Four years after leaving Japan, a major cryptocurrency exchange is requesting a licence to conduct business there, according to Bloomberg, which cited people with knowledge of the situation.
The action is being taken as Japan strives to embrace more web3-friendly policies and adopts a more open attitude toward cryptocurrencies. The exchange’s increased interest in the country is also attributed to the “substantial potential for user growth.”
“It would be inappropriate to comment on any conversations with regulators,” commented a spokesperson from Binance.
The exchange is dedicated to collaborating with regulators and legislators to develop regulations that safeguard consumers, promote innovation, and advance our sector, they continued.
Because it lacked the operating authorization required, the major cryptocurrency exchange was forced to leave Japan.
More specifically, Binance decided against establishing a base in Japan in 2018 as a result of inquiries by the securities commission, which later resulted in a warning to cease operations in the nation without a licence.

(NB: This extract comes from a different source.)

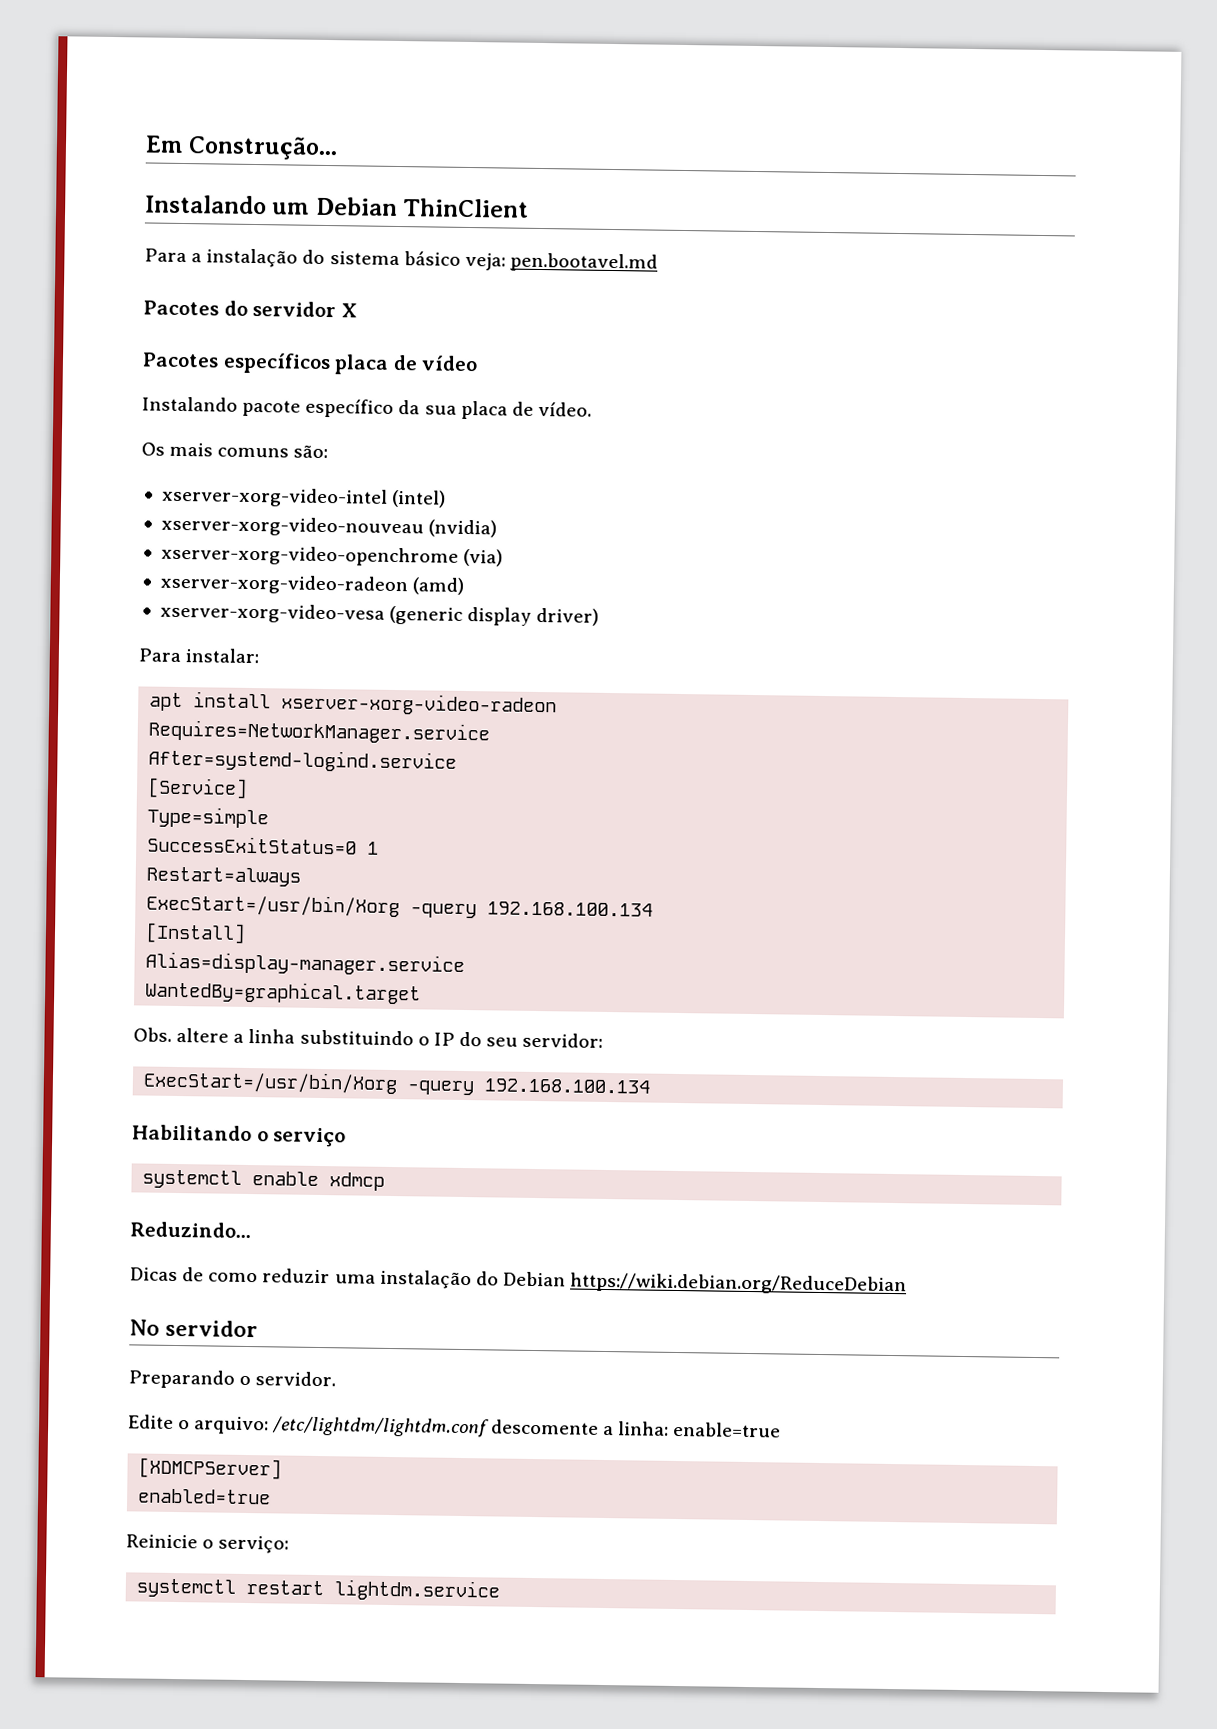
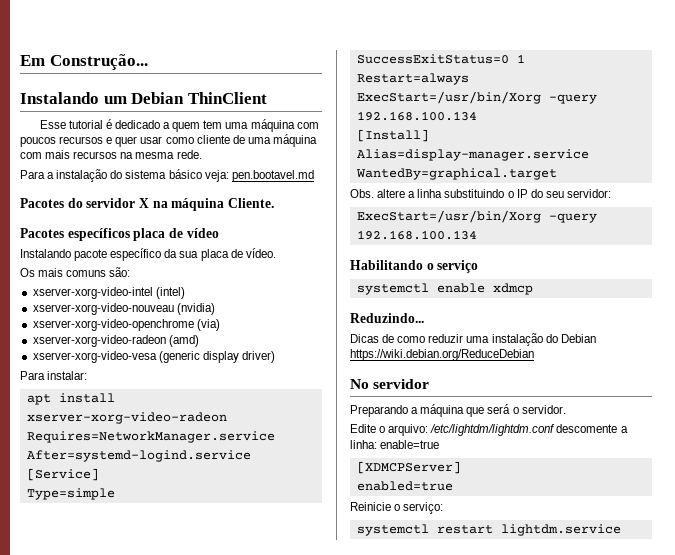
(530, 208) none -> [39,119,319,132] [20,134,317,147] [20,150,202,159] // Esse tutorial é dedicado a quem tem uma máquina com poucos recursos e quer usar como cliente de uma máquina com mais recursos na mesma rede.
(357, 310) none -> [152,198,274,211] na máquina Cliente.
(235, 1379) none -> [411,404,511,417] a máquina que será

A new set of financial administration policy guidelines from the FSA, which have just been published, speak of cryptocurrencies in a far more favourable manner than has previously been the case.
The announcement coincided with a shift in the Japanese government’s policy in favour of business. Prime Minister Fumio Kishida has praised Web3, the metaverse, and non-fungible tokens (NFTs), all of which he believes have the potential to boost the Japanese economy, as was previously reported.
Kishida has also stated that he intends to change the legislation controlling how cryptocurrency is taxed in Japan, especially as it relates to businesses that issue cryptoassets.
To counter this, the FSA recently issued a fresh warning to the Japan Virtual Currency Exchange Association (JVCEA) — the nation’s self-regulatory authority for cryptocurrency exchanges — over the widespread application of FATF travel regulations for cryptoassets.
It also chastised the JVCEA, expressing dissatisfaction with the organization’s haste in implementing anti-money laundering (AML) regulations, its decision-making and communication processes, and its delegation of executive duties.